Book, paper covers 11.5” x 7.25” pp107, plus 30pp adverts, and maps.


Any timetable offers a snapshot in time of a railways’ activities,and delving into the pages gives a glimpse of what was happening at that particular juncture.

After a decade of steady reduction, the broad gauge mileage of the GWR increased to 327, with the absorption of the Bristol & Exeter and South Devon Railway and conclusion of a working agreement with the Cornwall Railway in 1876.At the end of the year, mixed gauge mileage stood at 219 (making a total of 546 against the narrow gauge lines total of 1,421.
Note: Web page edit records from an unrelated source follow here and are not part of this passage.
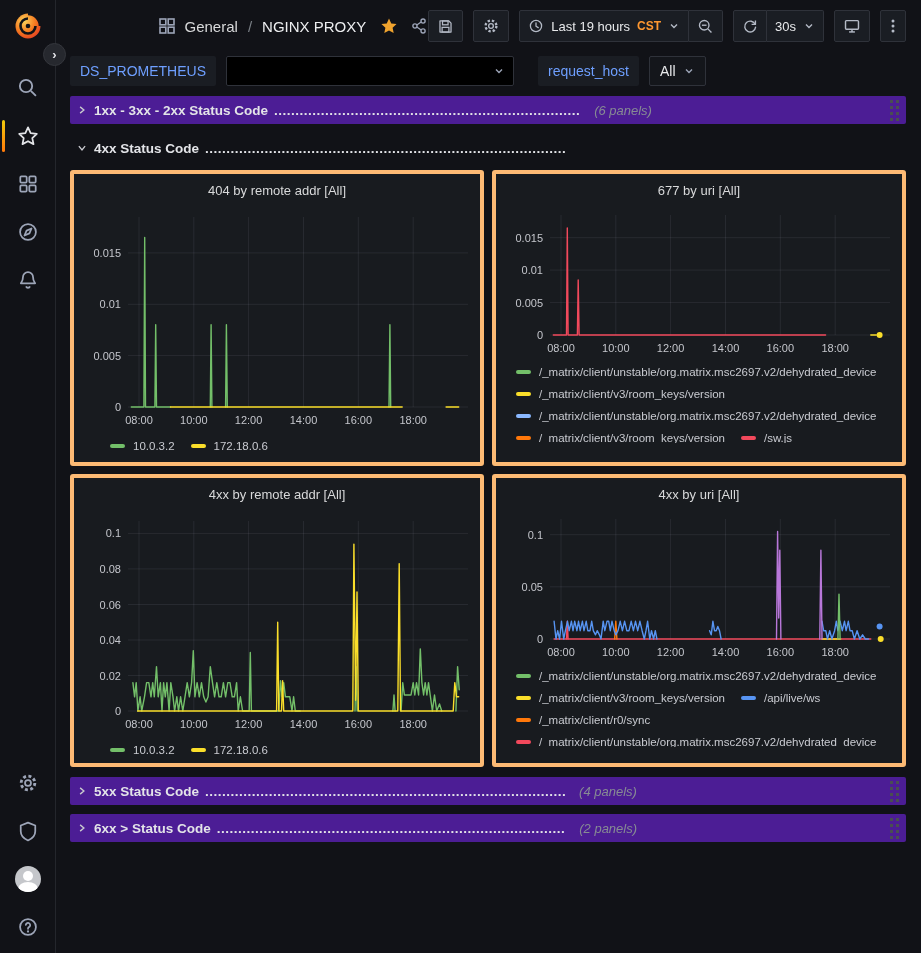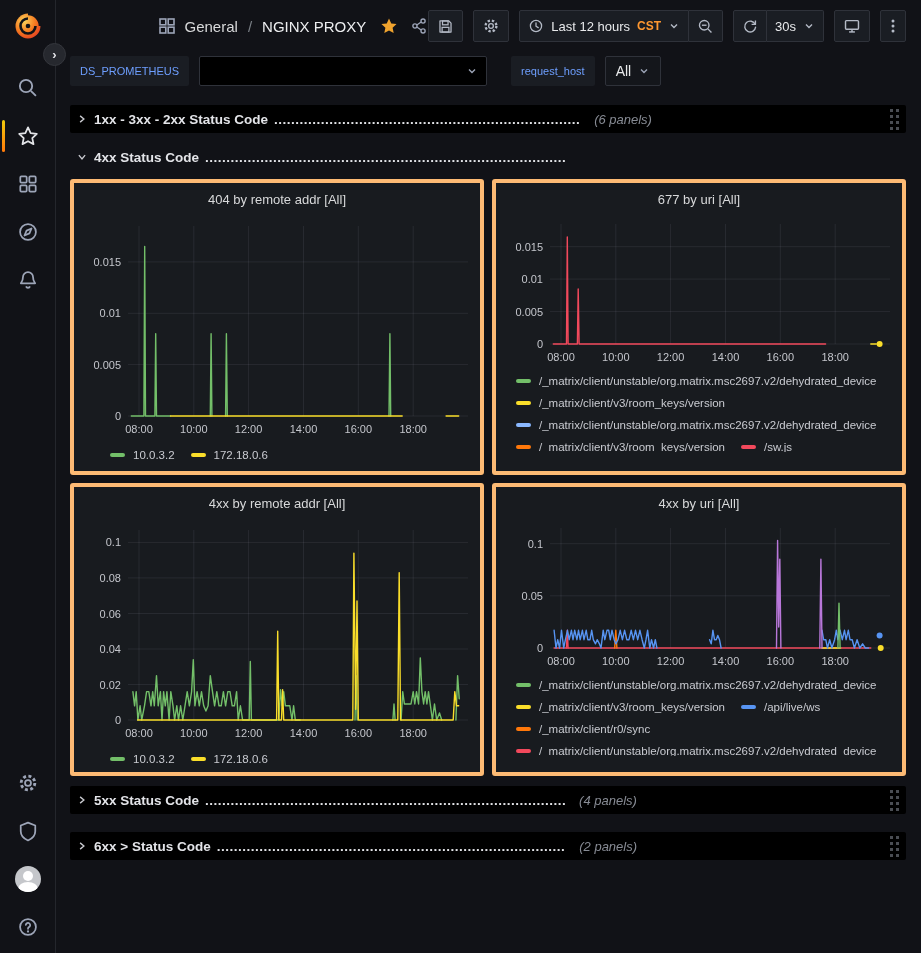--- a/index.html
+++ b/index.html
@@ -247,7 +247,7 @@
                   <path d="M10 6 v4.3 l2.8 1.7" stroke-linecap="round"></path>
               </svg>
               </span>
-            <span class="tb-time-label">Last 12 hours</span>
+            <span class="tb-time-label">Last 19 hours</span>
             <span class="tb-tz">CST</span>
             <span>
               <svg class="ic" width="12" height="12" viewBox="0 0 16 16" fill="none" stroke="currentColor" stroke-width="1.8">

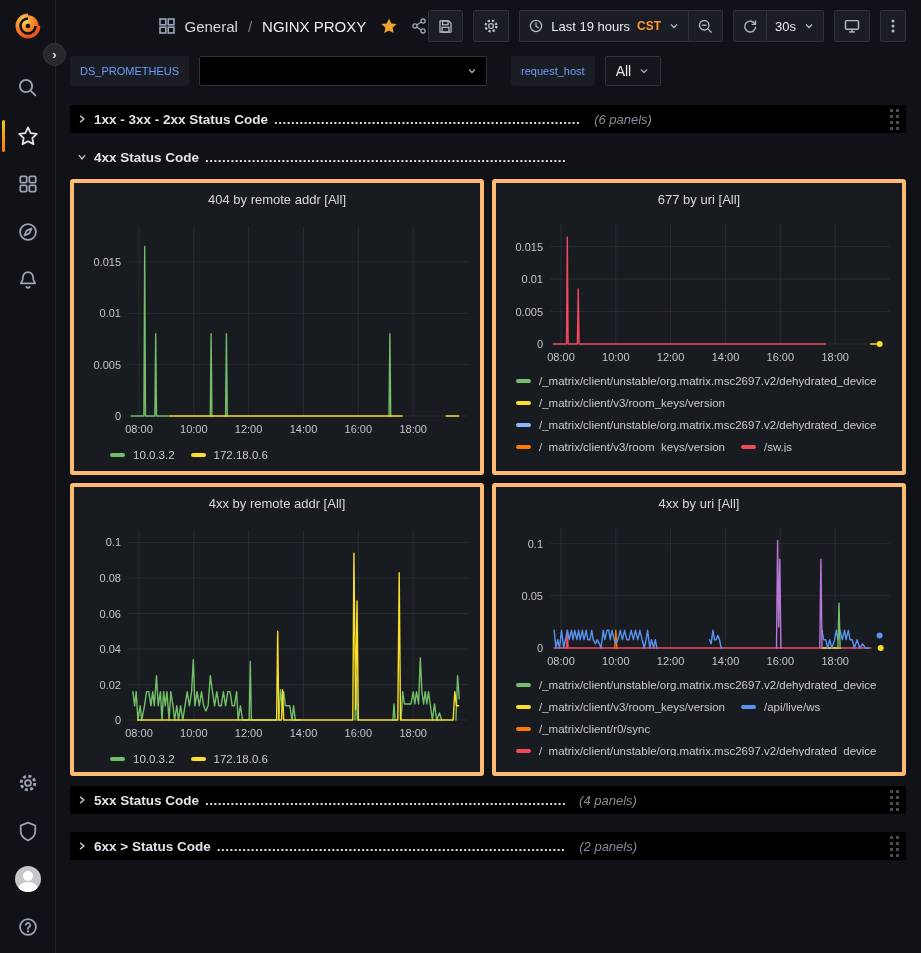--- a/index.html
+++ b/index.html
@@ -52,7 +52,7 @@
 
   .subbar { height:38px; display:flex; align-items:center; gap:10px; padding:0 14px; }
   .var-label { height:30px; display:flex; align-items:center; padding:0 10px; background:#1A1D23;
-    border-radius:2px; color:#6E9FFF; font-size:11px; font-weight:500; cursor:pointer; }
+    border-radius:2px; color:#6E9FFF; font-size:14px; font-weight:500; cursor:pointer; }
   .var-select { height:30px; display:flex; align-items:center; justify-content:flex-end; background:#000;
     border:1px solid #2F323A; border-radius:2px; width:288px; padding:0 8px; cursor:pointer; color:#9DA5B8; }
   .all-select { height:30px; display:flex; align-items:center; gap:7px; padding:0 10px;

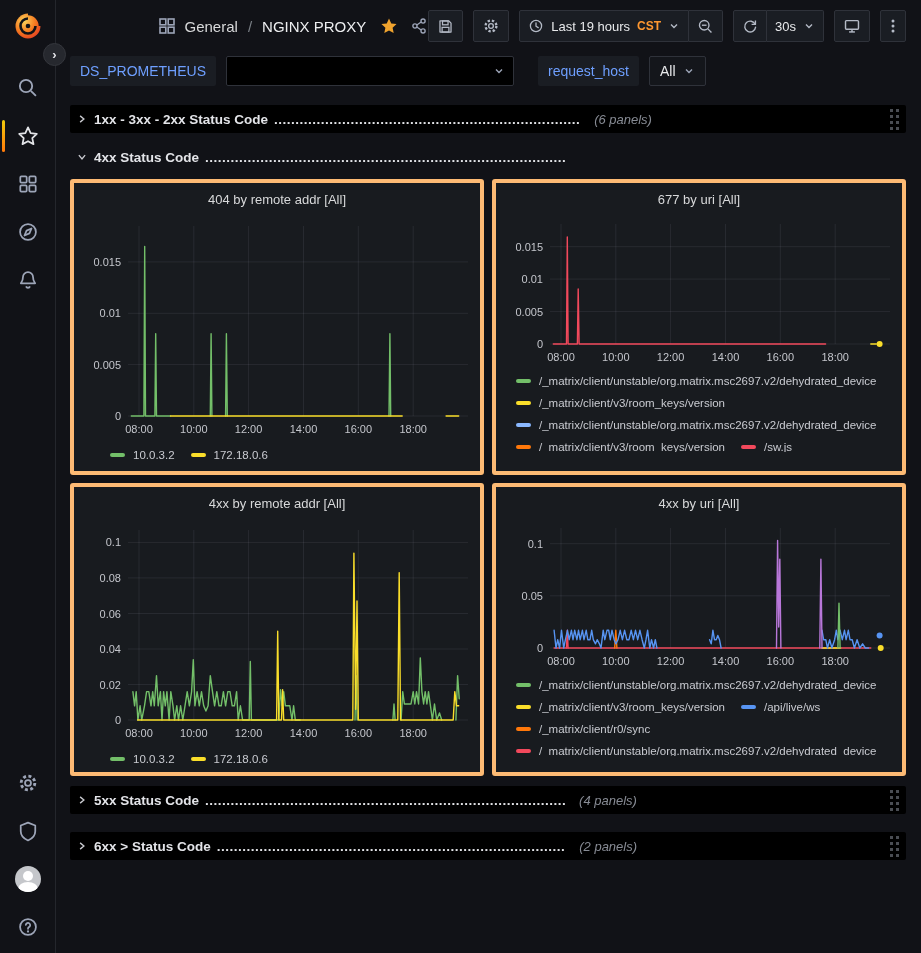--- a/index.html
+++ b/index.html
@@ -62,7 +62,7 @@
   .content { flex:1; padding:6px 15px 0 14px; }
   .row-band { height:28px; display:flex; align-items:center; gap:6px; padding:0 4px 0 6px;
     border-radius:2px; cursor:pointer; }
-  .row-band.boxed { background:#000000;margin-top:9px; }
+  .row-band.boxed { background:#4c1d95; }
   .row-chev { color:#C7C8CE; display:flex; width:12px; justify-content:center; }
   .row-chev svg { transition:none; }
   .row-band.expanded .row-chev svg { transform:rotate(90deg); }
By the summer of 1877, of the 51 passenger trains leaving Paddington daily, only 12 were still

on broad gauge. Paradoxically, the very last GWR broad gauge line- the St. Ives branch – also opened in 1877.

With the appointment of William Dean as Locomotive Superintendent in 1877, the Locomotive Dept. with works at Swindon (broad and narrow gauge) and Wolverhampton (narrow gauge) for northern division lines, came under unified control. During this decade and the next, the 29 members of the “Iron Duke” class – the principal broad gauge GWR express locomotives

dating from he late 1840s – were successively withdrawn, supposedly to be “re-built”, but apart from the first two or three, they were completely renewed as the 24 members of the “Rover” Class. They incorporated various improvements over the “Iron Dukes” but were hardly “20 years” more advanced.
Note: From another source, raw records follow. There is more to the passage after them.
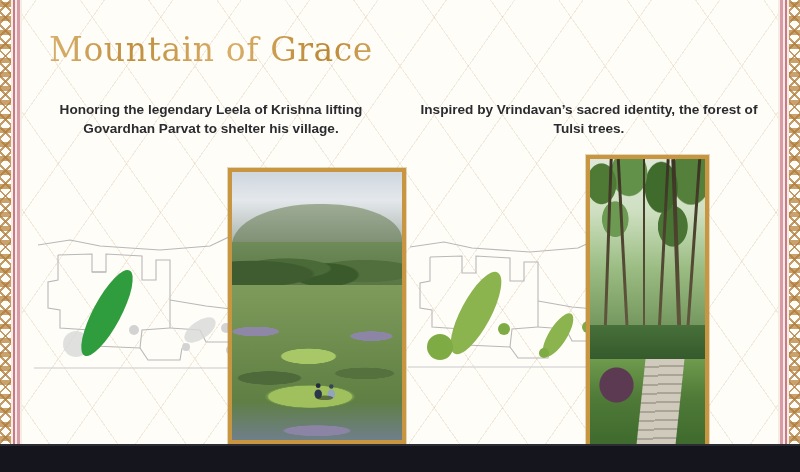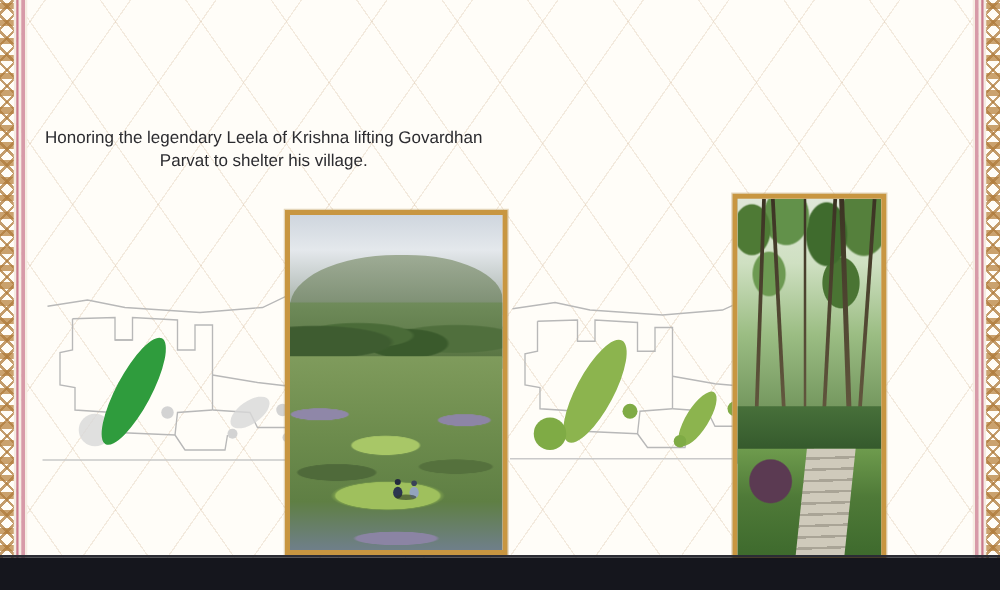--- a/index.html
+++ b/index.html
@@ -177,6 +177,7 @@
   <div class="watermark"></div>
 
   <div class="panel left">
+    <div class="title">Mountain of Grace</div>
     <div class="subtitle">Honoring the legendary Leela of Krishna lifting Govardhan Parvat to shelter his village.</div>
 
     <svg class="siteplan" viewBox="0 0 250 175">

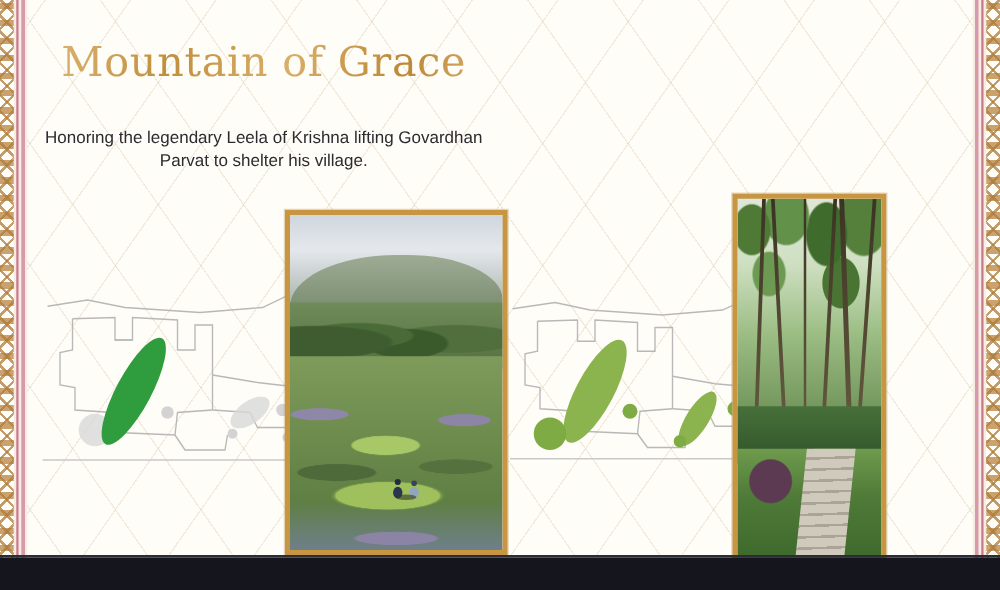--- a/index.html
+++ b/index.html
@@ -80,7 +80,7 @@
     position:absolute;left:14px;right:14px;top:100px;
     text-align:center;
     font-size:13.6px;line-height:19px;
-    font-weight:400;
+    font-weight:700;
     color:#2c2c30;
   }
   

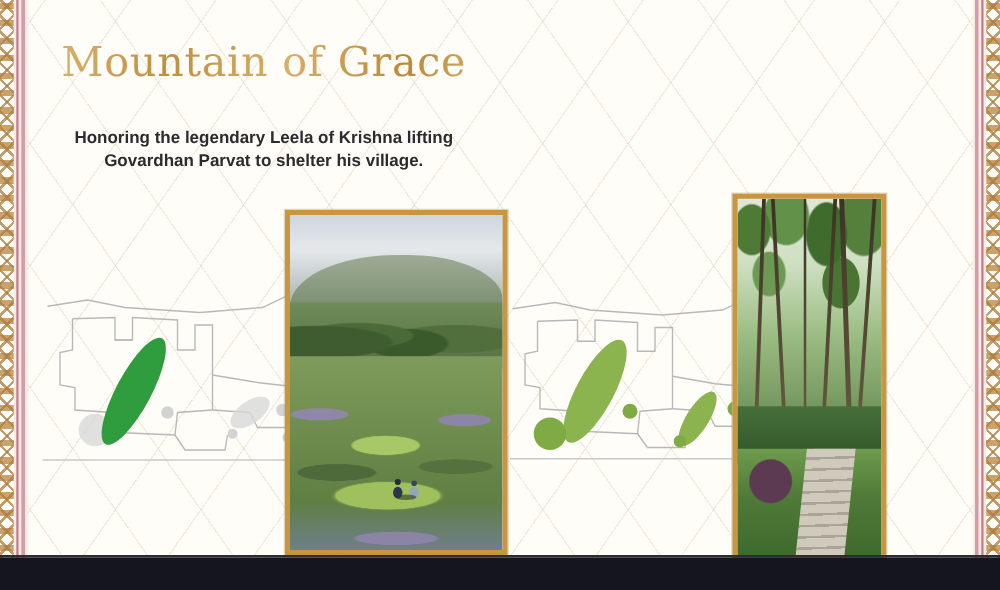--- a/index.html
+++ b/index.html
@@ -223,6 +223,7 @@
   </div>
 
   <div class="panel right">
+    <div class="subtitle">Inspired by Vrindavan’s sacred identity, the forest of Tulsi trees.</div>
 
     <svg class="siteplan" viewBox="0 0 230 170">
       <g fill="none" stroke="#b8b8b8" stroke-width="1.1">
Following the crisis which had resulted in Sir Daniel Gooch being drafted in as chairman, once matters were on a more even keel the GWR settled into a kind of complacency, with a distinct lack of ambition to do other than consolidate its rather disparate empire, leading up to the final abolition of the broad gauge in 1892

Foxwell and Farrer (Express Trains English and Foreign, 1889) wrote “This is the largest English line as regards extent in miles, and the second largest in regard to traffic. But its proportion of express running is still very unsatisfactory The greater portion of its three main routes is blessed with extremely easy gradients, hence the speed of its best trains is extremely high; and as there are few of these quick trains, they are particularly crowded. From time to time as years pass on, the company with timorous hand adventures on a new express which is instantly filled yet they will not try the experiment on a larger scale, and face their rivals with a serious express programme. In many ways such a great line that its meanness in the matter of quick trains is the more incongruous; Thus twenty years ago (i.e. 1869) its Exeter expresses ran at the same speed as now. – only a shade slower than the quickest Great Northern run today… The Great Western is a very solid line, and makes its progress in a solid style; doing some great things and many small, but all alike with the immovability of Jove”. It is worth mentioning that throughout this period, the best trains conveyed only “First and “Second” class passengers and there are special pages at the rear of the timetable indicating trains where “Third” class travel was allowed.

The appointment of William Dean was a harbinger of change. By the time of hIs retirement in 1902,the GWR was changing out of all recognition. The locomotive department was about to become the most advanced in Britain, engineering works carried out, in progress or planned included a new harbour at Fishguard and various cut-off lines shortening the distance to najor destinations. No longer could it be said that “GWR” stood for “Great Way Round!”